Work order:
Filter the entries and keep only the lines where the string "Backpack" appears.

== Record set

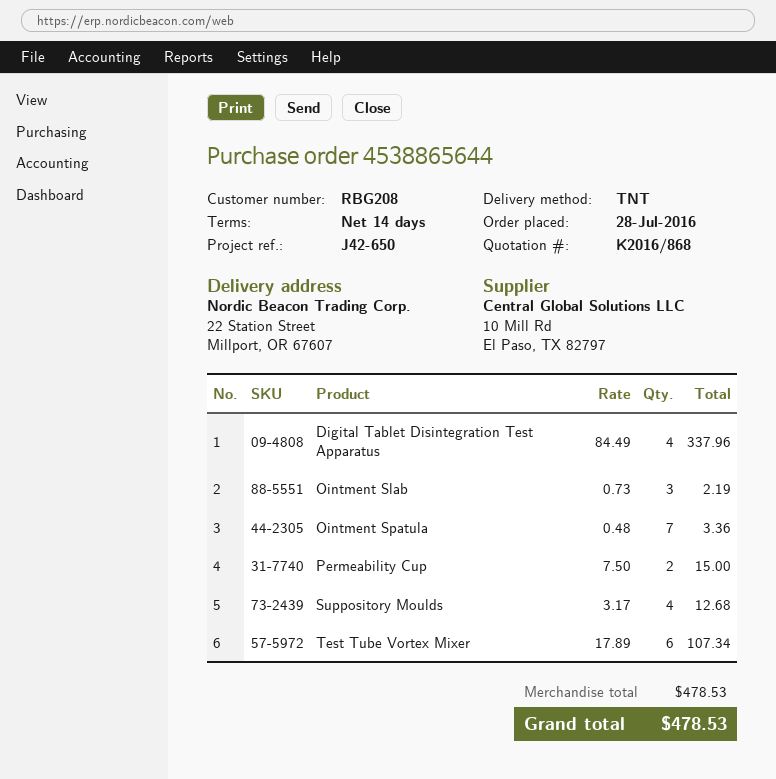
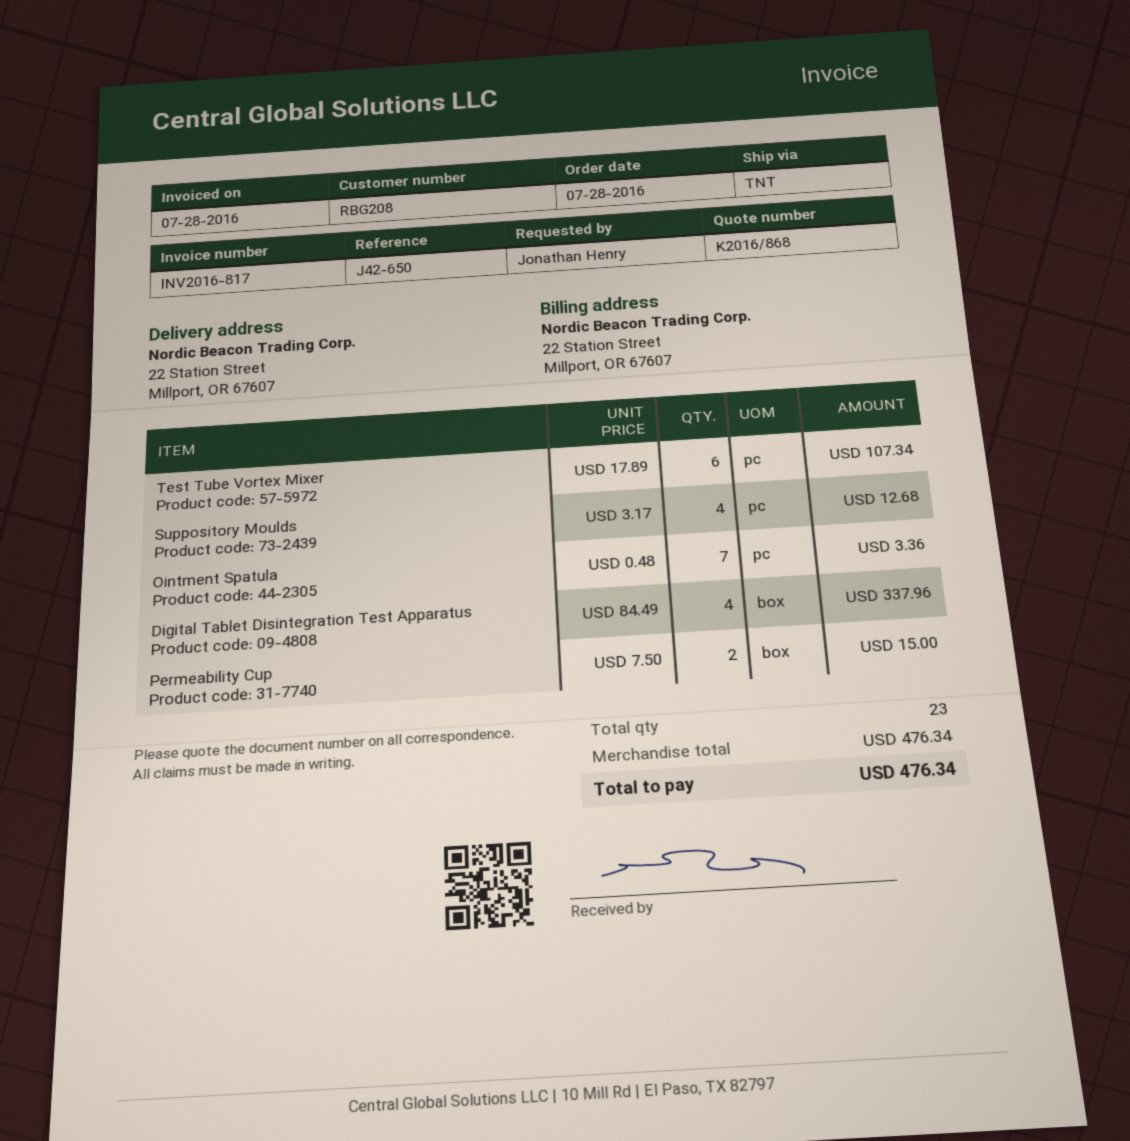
Ointment Slab: 3 x 0.73 = 2.19 -> none
subtotal: 478.53 -> 476.34
total: 478.53 -> 476.34

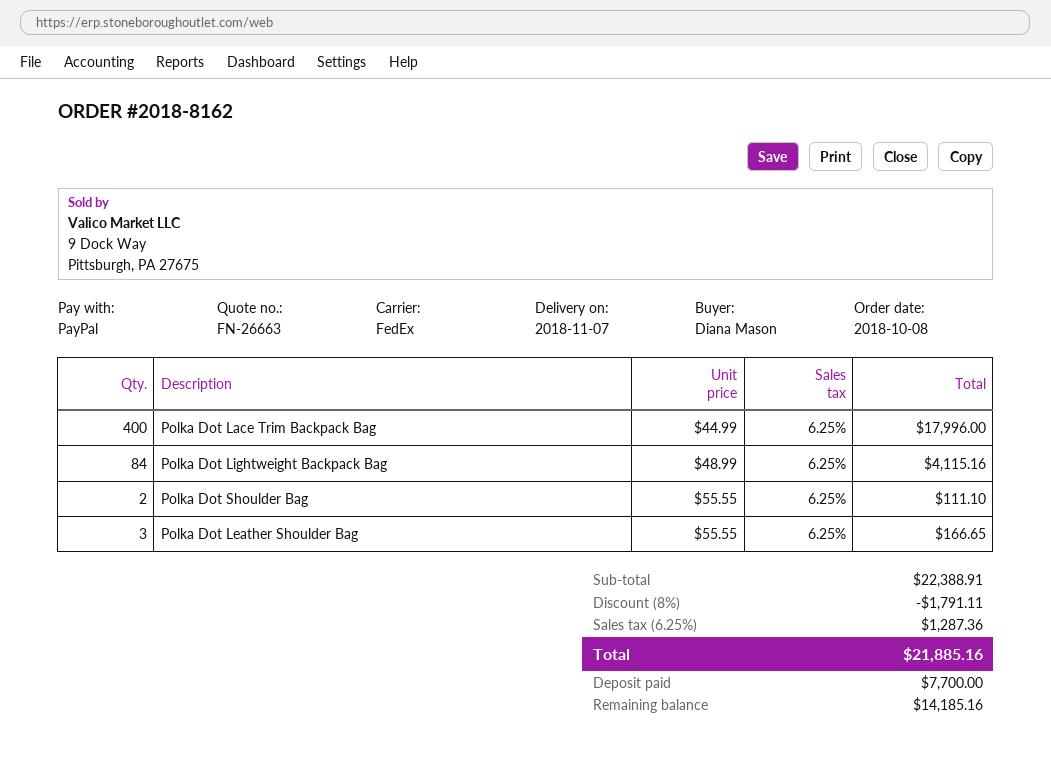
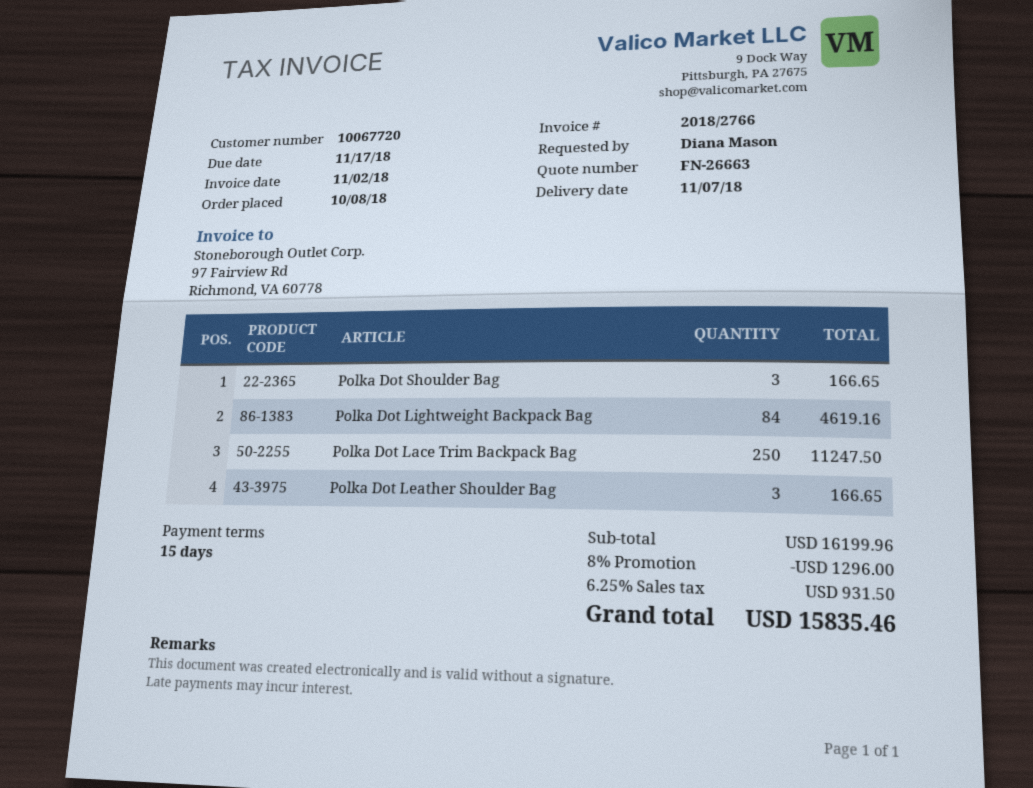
Polka Dot Lace Trim Backpack Bag: 400 for 17996.00 -> 250 for 11247.50
Polka Dot Lightweight Backpack Bag: 84 for 4115.16 -> 84 for 4619.16
Polka Dot Shoulder Bag: 2 for 111.10 -> 3 for 166.65
subtotal: 22388.91 -> 16199.96
discount: 8% = 1791.11 -> 8% = 1296.00
tax: 6.25% = 1287.36 -> 6.25% = 931.50
total: 21885.16 -> 15835.46

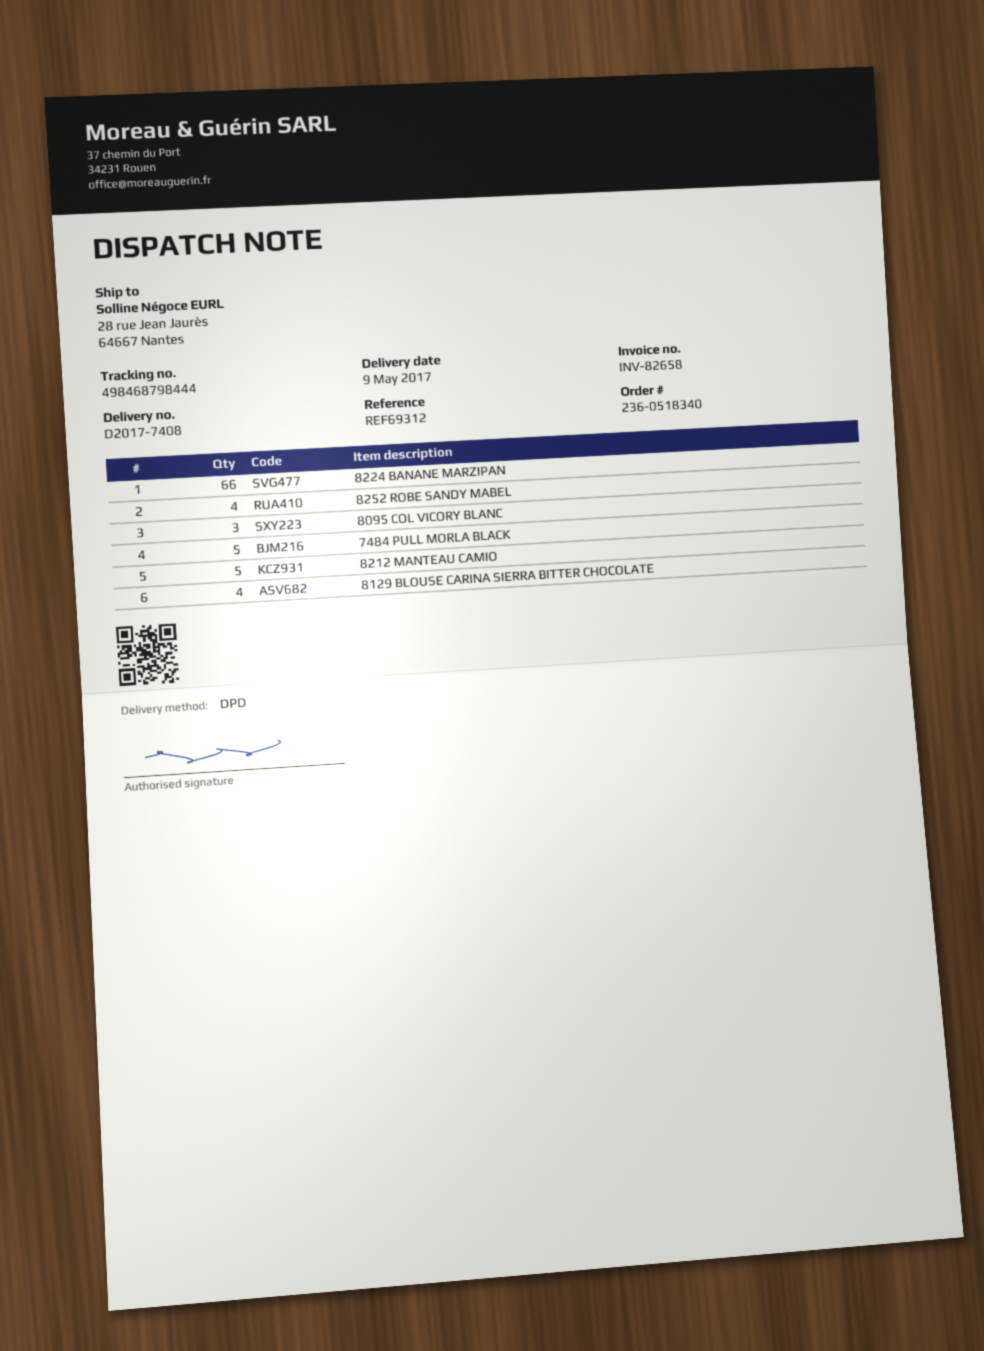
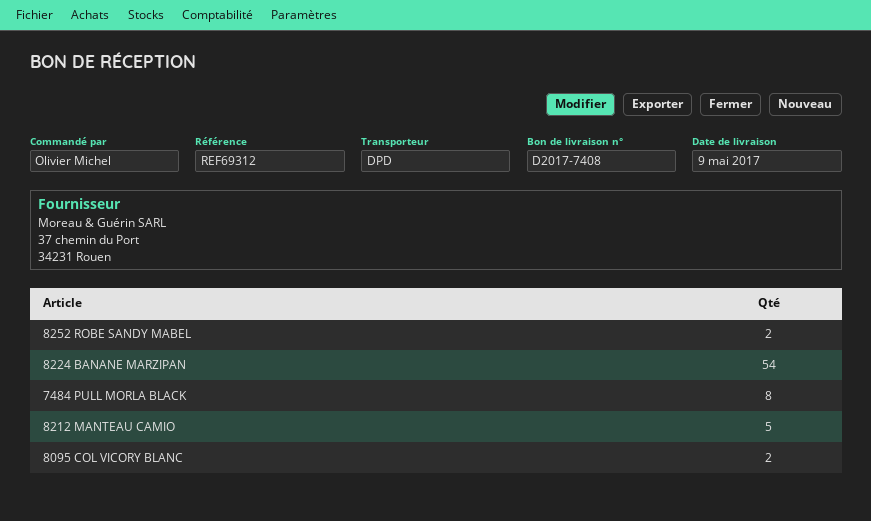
8224 BANANE MARZIPAN: 66 -> 54
8252 ROBE SANDY MABEL: 4 -> 2
8095 COL VICORY BLANC: 3 -> 2
7484 PULL MORLA BLACK: 5 -> 8
8129 BLOUSE CARINA SIERRA BITTER CHOCOLATE: 4 -> none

====

Answer area:
Polka Dot Lace Trim Backpack Bag: 400 for 17996.00 -> 250 for 11247.50
Polka Dot Lightweight Backpack Bag: 84 for 4115.16 -> 84 for 4619.16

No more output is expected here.